=== What is being asked ===
After going through the data below, state how many lines contain "text", and nothing else.

=== Data extract ===

------------------------------------------------------------

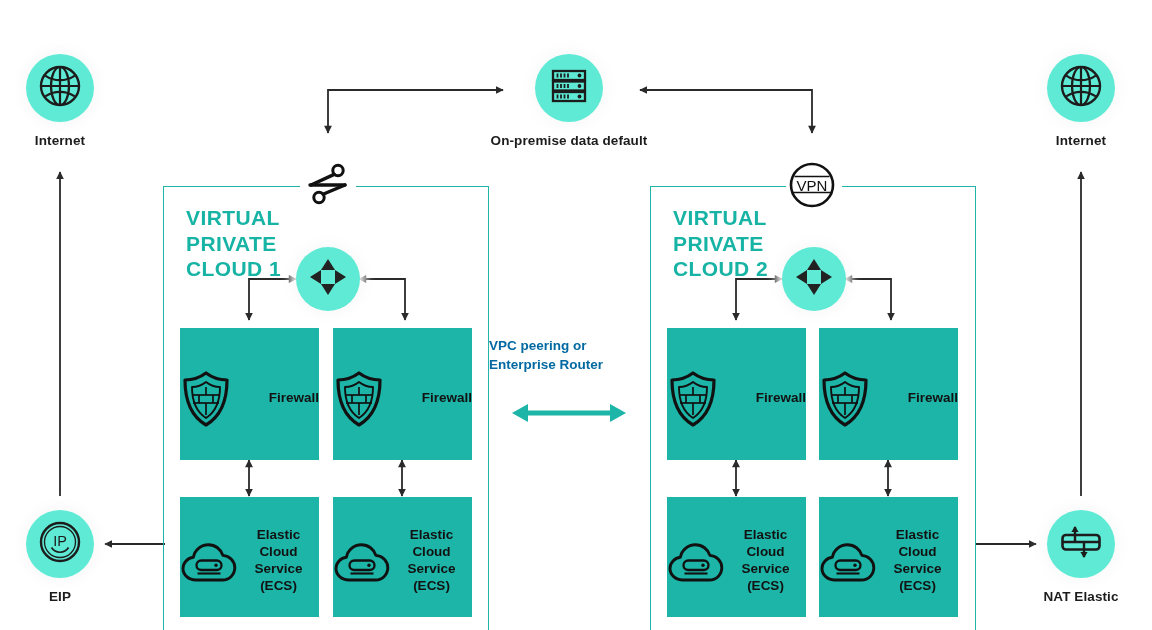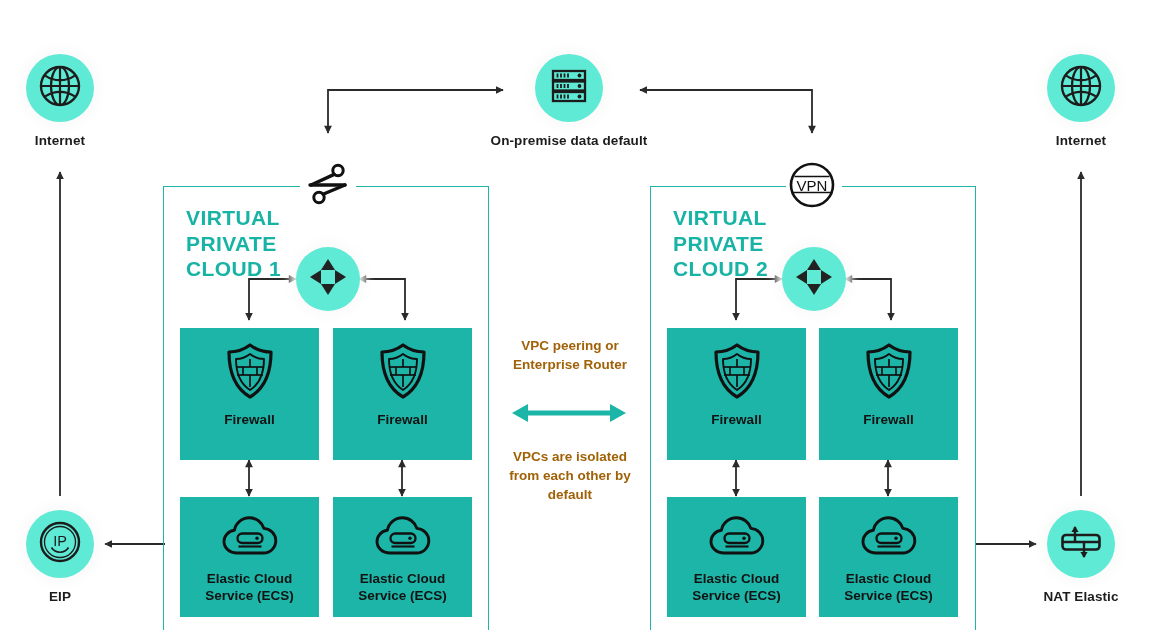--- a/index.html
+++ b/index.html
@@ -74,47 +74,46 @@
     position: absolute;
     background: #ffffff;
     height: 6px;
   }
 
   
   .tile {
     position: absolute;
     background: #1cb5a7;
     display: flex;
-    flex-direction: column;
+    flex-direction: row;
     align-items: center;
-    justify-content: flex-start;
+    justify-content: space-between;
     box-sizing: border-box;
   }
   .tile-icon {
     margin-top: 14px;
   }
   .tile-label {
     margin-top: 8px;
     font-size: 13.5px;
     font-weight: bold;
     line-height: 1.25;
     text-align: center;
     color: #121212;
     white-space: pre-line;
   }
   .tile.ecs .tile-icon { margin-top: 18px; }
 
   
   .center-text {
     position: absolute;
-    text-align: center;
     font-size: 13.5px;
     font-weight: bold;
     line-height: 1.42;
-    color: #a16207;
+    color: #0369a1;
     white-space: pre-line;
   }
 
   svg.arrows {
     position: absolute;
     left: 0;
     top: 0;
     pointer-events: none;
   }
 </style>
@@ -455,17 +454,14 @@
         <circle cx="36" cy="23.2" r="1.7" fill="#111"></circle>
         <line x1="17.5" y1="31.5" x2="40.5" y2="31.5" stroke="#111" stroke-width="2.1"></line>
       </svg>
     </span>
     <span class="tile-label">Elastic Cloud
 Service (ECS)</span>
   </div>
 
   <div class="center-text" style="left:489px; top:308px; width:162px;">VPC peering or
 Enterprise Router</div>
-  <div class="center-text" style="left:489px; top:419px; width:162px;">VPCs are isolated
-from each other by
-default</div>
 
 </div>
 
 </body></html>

------------------------------------------------------------

=== Output ===
5